John Branch's extended feature in The New York Times this week about Derek Boogaard, a player in the National Hockey League who died at the age of 28, makes for gruesome reading. Boogaard was the kind of player commonly known as an enforcer, which meant that he made it to the professional ranks less on the quality of his play than on his ability to intimidate and rough up opposing players. Years of hard hits against others, combined with countless punches to the head, led to serious brain injury and an addiction to pain killers, which eventually killed him. Had he not succumbed to an overdose, he would have faced a dismal future. Those who knew him saw that his head injuries had already changed his personality. Whether he could have survived even to middle age is questionable.

It would be only a half truth to say that I stopped watching ice hockey over the years because of the violence of the game. The more important factor was that the New York Islanders, the glorious team of my youth, has been consistently one of the worst teams in the league for more decades than its beleaguered fans would care to count. Hockey holds some of my fondest and most thrilling memories as a sports fan. Played at its best, it is an elegant game, requiring players to be fast and near perfect skaters, in addition to possessing the unique skills of the game itself. Unfortunately, this inherently beautiful and exciting sport has harbored a culture of violence attractive to a lot of goons, so that even those players who shun rough hits and fighting face shortened careers and shortened lives.

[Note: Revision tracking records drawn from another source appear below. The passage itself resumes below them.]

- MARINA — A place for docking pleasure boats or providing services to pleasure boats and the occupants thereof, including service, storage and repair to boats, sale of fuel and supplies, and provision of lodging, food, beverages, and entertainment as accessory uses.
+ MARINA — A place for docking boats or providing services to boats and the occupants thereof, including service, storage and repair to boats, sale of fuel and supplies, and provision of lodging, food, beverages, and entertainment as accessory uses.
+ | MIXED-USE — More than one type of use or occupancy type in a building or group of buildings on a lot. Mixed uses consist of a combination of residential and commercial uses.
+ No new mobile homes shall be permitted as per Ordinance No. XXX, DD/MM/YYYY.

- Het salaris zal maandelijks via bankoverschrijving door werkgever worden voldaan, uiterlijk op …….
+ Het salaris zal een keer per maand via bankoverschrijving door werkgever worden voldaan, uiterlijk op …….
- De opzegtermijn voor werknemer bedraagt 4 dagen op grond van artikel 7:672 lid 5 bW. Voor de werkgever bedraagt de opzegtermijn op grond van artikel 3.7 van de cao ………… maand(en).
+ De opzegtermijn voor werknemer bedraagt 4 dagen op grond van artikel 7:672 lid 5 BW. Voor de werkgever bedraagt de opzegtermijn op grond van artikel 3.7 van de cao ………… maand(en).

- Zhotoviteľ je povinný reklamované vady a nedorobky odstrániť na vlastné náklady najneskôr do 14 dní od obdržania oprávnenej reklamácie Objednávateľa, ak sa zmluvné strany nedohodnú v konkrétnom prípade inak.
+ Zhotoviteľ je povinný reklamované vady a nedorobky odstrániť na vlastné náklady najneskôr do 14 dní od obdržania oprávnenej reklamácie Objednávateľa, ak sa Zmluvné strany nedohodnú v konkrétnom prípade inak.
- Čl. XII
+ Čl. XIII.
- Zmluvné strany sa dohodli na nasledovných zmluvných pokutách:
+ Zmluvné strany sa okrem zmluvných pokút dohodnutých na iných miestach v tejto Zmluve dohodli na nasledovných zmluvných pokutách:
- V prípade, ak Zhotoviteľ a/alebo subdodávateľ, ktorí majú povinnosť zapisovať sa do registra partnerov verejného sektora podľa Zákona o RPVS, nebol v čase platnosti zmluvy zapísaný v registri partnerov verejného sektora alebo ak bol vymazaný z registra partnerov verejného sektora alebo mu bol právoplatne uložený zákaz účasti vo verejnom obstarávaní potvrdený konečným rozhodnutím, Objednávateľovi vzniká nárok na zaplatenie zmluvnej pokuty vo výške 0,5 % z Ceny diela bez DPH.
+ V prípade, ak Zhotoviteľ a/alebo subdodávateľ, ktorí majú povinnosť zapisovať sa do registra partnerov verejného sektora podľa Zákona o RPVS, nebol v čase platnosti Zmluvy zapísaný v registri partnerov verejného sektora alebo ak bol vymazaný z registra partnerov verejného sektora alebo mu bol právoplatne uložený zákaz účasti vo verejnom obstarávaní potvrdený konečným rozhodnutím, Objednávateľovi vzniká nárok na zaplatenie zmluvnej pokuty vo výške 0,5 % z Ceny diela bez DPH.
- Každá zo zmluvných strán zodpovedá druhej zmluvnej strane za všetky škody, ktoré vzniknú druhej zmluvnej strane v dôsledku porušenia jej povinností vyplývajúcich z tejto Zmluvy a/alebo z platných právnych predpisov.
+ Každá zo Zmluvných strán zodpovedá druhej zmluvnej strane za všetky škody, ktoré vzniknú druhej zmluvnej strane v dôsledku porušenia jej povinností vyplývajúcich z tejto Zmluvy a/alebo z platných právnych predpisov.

Until about 10 years ago, I also watched football with the same interest and excitement as other sports. But as more stories came to light about players who had been crippled by their brief sojourns in the NFL, at a certain point I just could not bear to watch it any more. The knowledge of what these players were doing to themselves overwhelmed any appreciation for their superior athleticism, or any pleasure in the outcome of a game. As in boxing and hockey, it seemed more and more like a form of human sacrifice, in which players with exceptional ability and courage risked their very lives to give us pleasure.

A stubborn libertarian impulse stands in the way of calling for any game to be abolished, for players to stop playing or fans to stop watching if that's what they want to do. It's the athlete's right to take a chance on his long-term health for a shot at glory and riches, and the spectator's right to watch from the sidelines. But if we are going to derive satisfaction from the efforts of athletes, and lay down our money for all of the paraphernalia that accompany the experience of the modern sports fan, we are obliged at least to acknowledge that our patronage is in part responsible for the shattered bodies that these exceptional human specimens will have to inhabit for the remainder of their unnatural lives.